Depois, aquilo que pode ter sido o fim de um ciclo para Sócrates. A escolha de Vital Moreira acabou por se revelar falhada e o envolvimento directo de Sócrates pode mesmo ter evitado um resultado pior. A meros três meses das legislativas, não só a maioria absoluta de 2005 parece cada vez mais indefensável, como a própria vitória socialista é claramente discutível.

Da noite para o dia, Manuela Ferreira Leite e o seu PSD sóbrio e rígido são vistos pelos eleitores como alternativas viáveis de Governo. A escolha de Rangel, critica no início, acabou por se revelar certeira, tendo o candidato carregado o peso do partido quase sozinho e, mesmo assim, garantido a vitória.

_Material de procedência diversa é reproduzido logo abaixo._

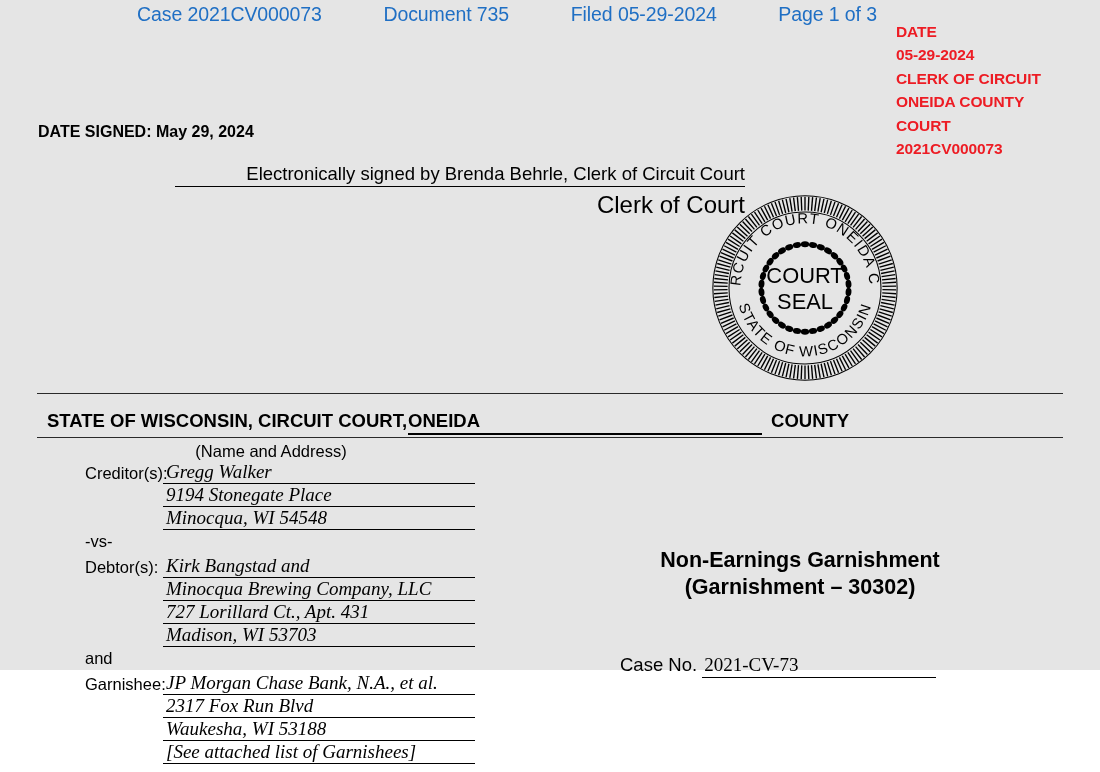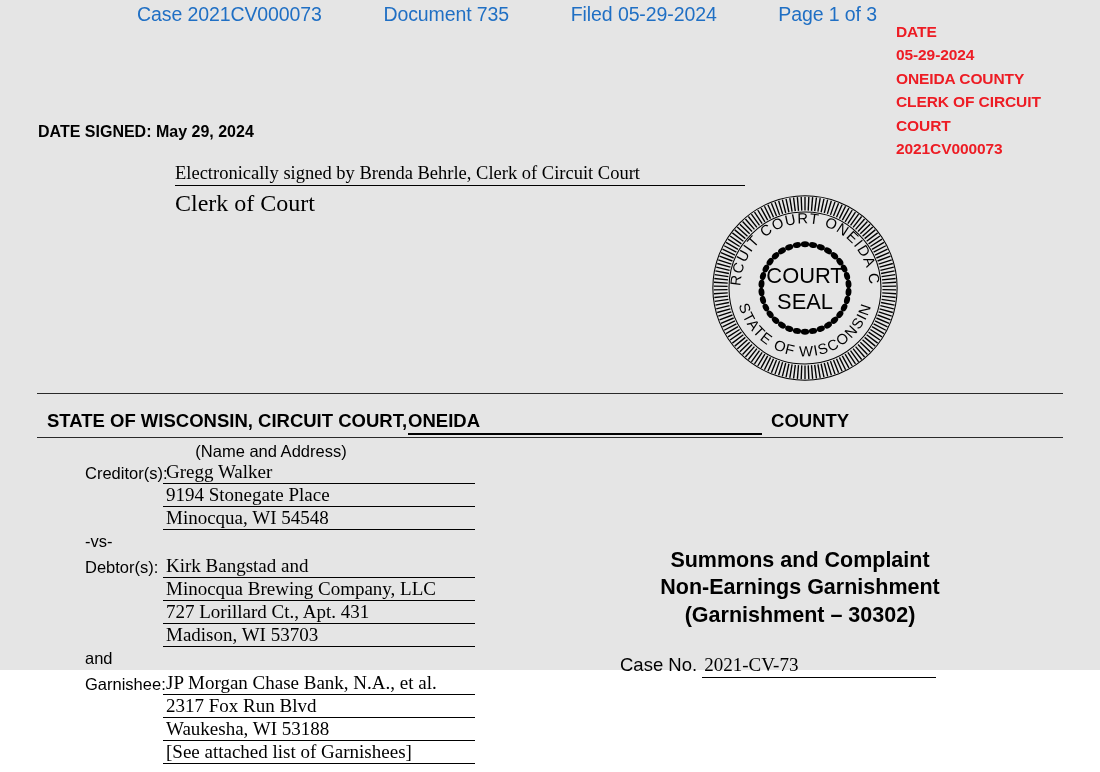--- a/index.html
+++ b/index.html
@@ -218,8 +218,8 @@
   <div class="filed-stamp">
     <div>DATE</div>
     <div>05-29-2024</div>
+    <div>CLERK OF CIRCUIT</div>
     <div>ONEIDA COUNTY</div>
-    <div>CLERK OF CIRCUIT</div>
     <div>COURT</div>
     <div>2021CV000073</div>
   </div>

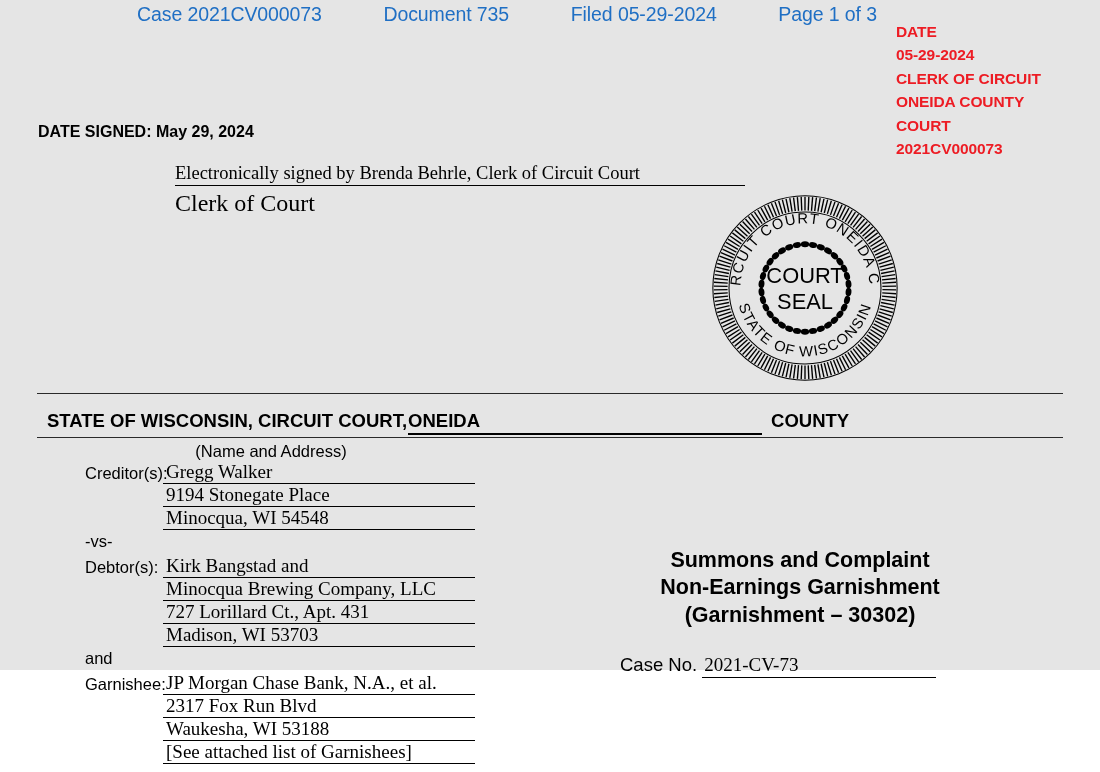--- a/index.html
+++ b/index.html
@@ -70,8 +70,7 @@
     left: 175px;
     top: 163px;
     width: 570px;
-    text-align: left;
-    font-family: Liberation Serif, serif;
+    text-align: right;
   }
   .sig-line {
     font-size: 18.5px;

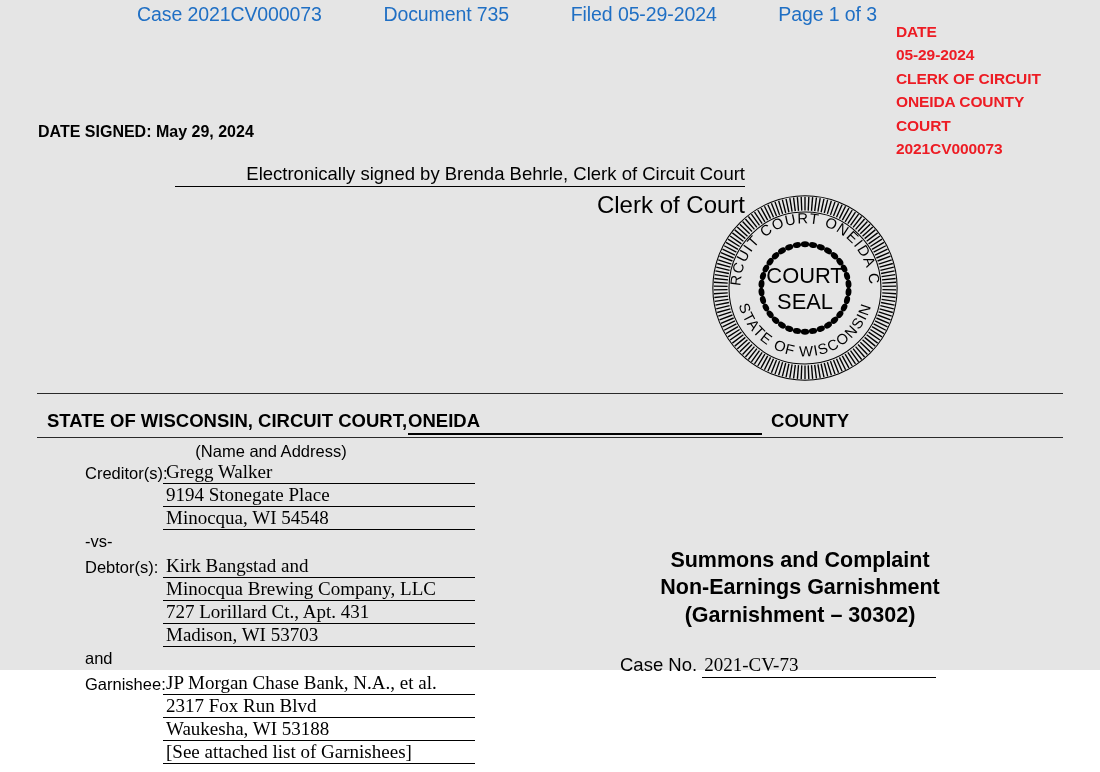--- a/index.html
+++ b/index.html
@@ -160,6 +160,7 @@
     box-sizing: border-box;
     white-space: nowrap;
     line-height: 21px;
+    font-style: italic;
   }
   .standalone-lbl {
     position: absolute;

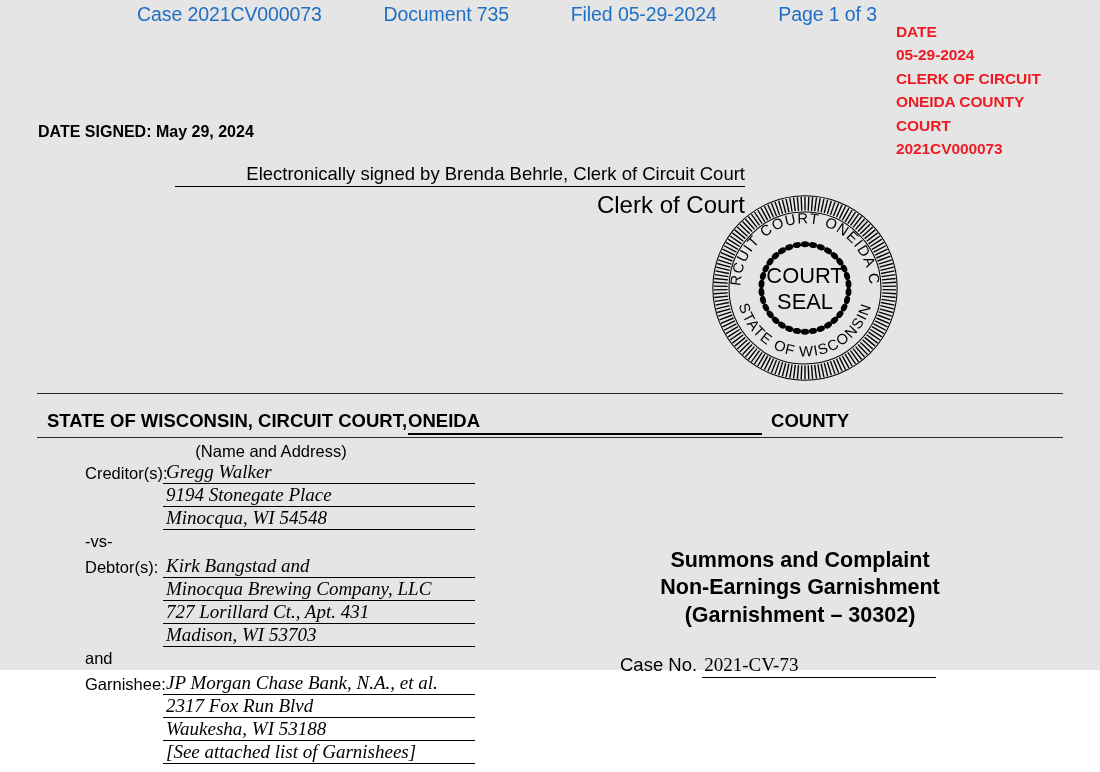--- a/index.html
+++ b/index.html
@@ -480,7 +480,6 @@
   </div>
 
   <div class="doc-title">
-    <div>Summons and Complaint</div>
     <div>Non-Earnings Garnishment</div>
     <div>(Garnishment – 30302)</div>
   </div>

Sócrates tem de estudar a mensagem que os portugueses lhe enviaram pelas urnas. O fruto dessa reflexão será algo a conhecer nos próximos dias.

Por fim, a fragmentação do eleitorado tem como consequência primeira o fim do mito do Bloco Central. Com tamanha dispersão nas intenções de voto, não faz sentido olhar para uma coligação entre PS e PSD como única forma de garantir uma maioria de governo. Por exemplo, resultados de PSD e CDS somados dão quase a maioria absoluta. O Bloco Central perde espaço e  terreno, enquanto que uma nova AD pode ganhar espaço.

Naturalmente, estas são extrapolações feitas a partir de um acto eleitoral que contou com mais de 60% de abstenção e em que, no fundo, aquilo que estava em causa era a Europa e um cartão amarelo ao Governo – convém aqui notar a incapacidade profunda dos políticos em sensibilizar o cidadão para a importância destas eleições. Importante será, agora, perceber se o eleitorado mantém a tendência de voto contra o PS nas legislativas que se aproximam.

P.S.: É capaz de estar na hora de tornar o voto pela internet possível. Por exemplo, para quem está recenseado em Braga e trabalha em Lisboa a única alternativa é ir até ao Minho votar. Assim, o voto fica caro. Em tempos de banda larga, de Magalhães, de recenseamento automático  e demais equipamentos electrónicos, convém pensar numa solução a esse nível para o voto.